Volume datasets are presented as maximum intensity projections (MIPs) unless otherwise stated. A trivial linear colour mapping, starting at zero, was used in all cases. For the local detail presented in Figs. 4 and 6, MIPs were computed over a cropped \(z\) range to exclude background clutter.

For time series visualisations (apart from Supplementary Video 10), a small exponential correction was applied as a function of time, to compensate for gradual photobleaching. The intensity of all pixels in frame \(n\) was multiplied by \(\exp (n/\tau )\). \(\tau\) was just approximated empirically: for Fig. 6 we used \(\tau =250\) for the red (mKate) channel and \(\tau =330\) for the green (GFP) channel, for Fig. 3 we used \(\tau =500\), and no correction was used in other movies.

Surface rendering was performed using the Imaris software (Bitplane AG). Percentage increase in endothelial chamber volume was calculated by manually cropping the rendered atrium and ventricle and exporting the volume at 48 and 72 hpf.

Image acquisition parameters used for all experiments can be found in Supplementary Table 3.

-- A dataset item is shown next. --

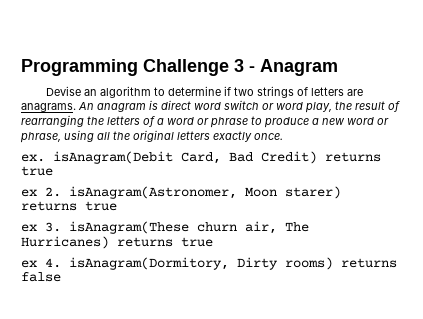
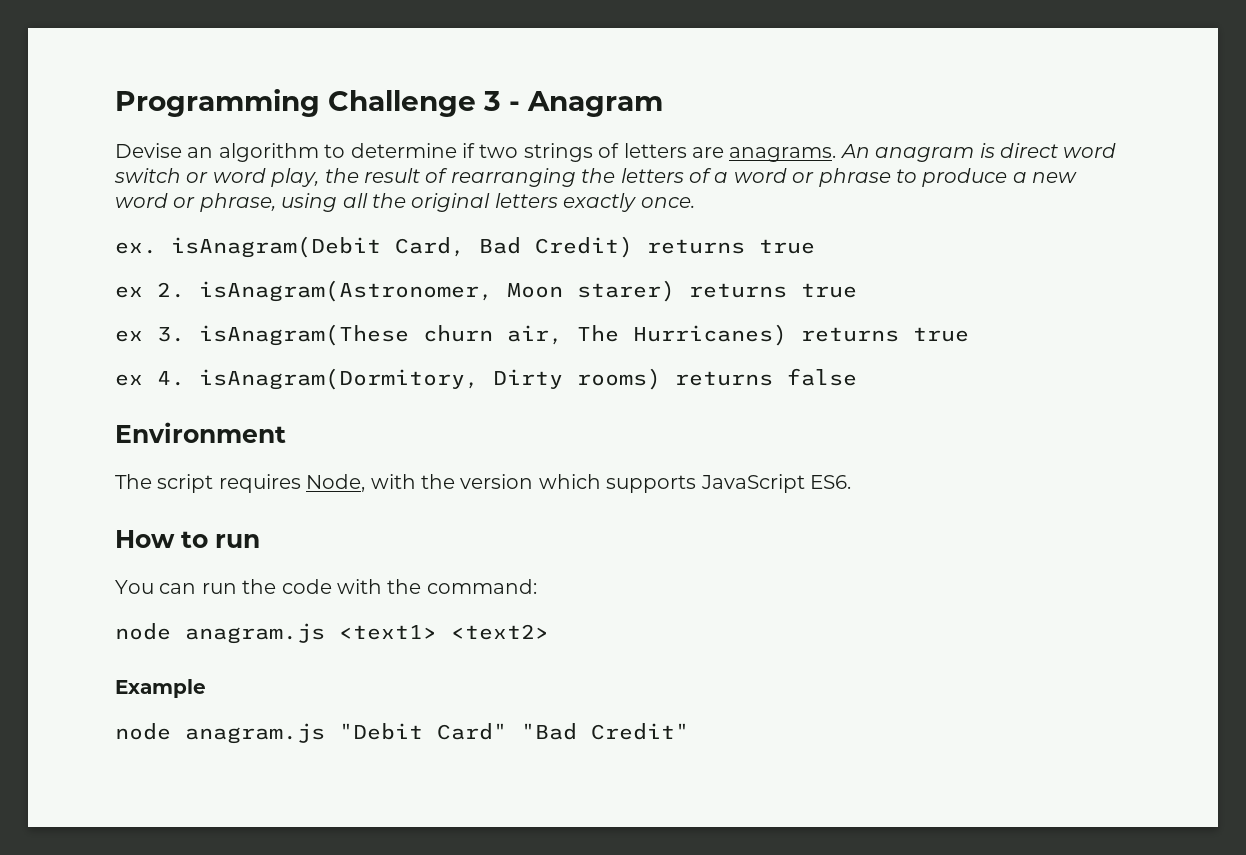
(61, 277) none -> [115,422,286,443] [115,474,851,493] [115,530,260,548] [115,579,537,594] [115,623,549,644] [115,679,206,698] [115,723,689,744] // Environment // The script requires Node, with the version which supports JavaScript ES6. // How to run // You can run the code with the command: // node anagram.js <text1> <text2> // Example // node anagram.js "Debit Card" "Bad Credit"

Software and data handling

The computer code for real-time synchronisation, adaptive prospective optical gating, and image acquisition is implemented on a Unix-like platform (iMac 2015, Apple Inc.) to ensure consistent real-time performance and to benefit from high-quality performance diagnostic tools. The real-time computational demands of the analysis allow it to be run on a standard desktop computer, and we have even achieved good results using low-end portable computers (iBook 2008, Apple Inc.). The computer code implements the algorithms described above, and presents a graphical user interface for imaging, microscope control and initial post-experiment visualisation and processing (Supplementary Fig. 7). In future we intend to migrate our now-mature synchronisation system to a cross-platform framework such as Micromanager.

Data are streamed to the computer’s hard disk in real-time. The storage requirements are comparatively modest (approx 100 MB/channel/3D timepoint uncompressed) since the only fluorescence images acquired and stored are from the desired phase in the heartbeat. This contrasts with alternative postacquisition approaches12,13 that typically require several hundred times this number of images to be recorded for subsequent postprocessing. Maximum intensity projection images of the \(z\)-stacks are available for monitoring during acquisition, and on experiment completion data are prepared in a format suitable for importing into visualisation software such as Imaris (Bitplane AG).

Reporting summary

Further information on research design is available in the Nature Research Reporting Summary linked to this article.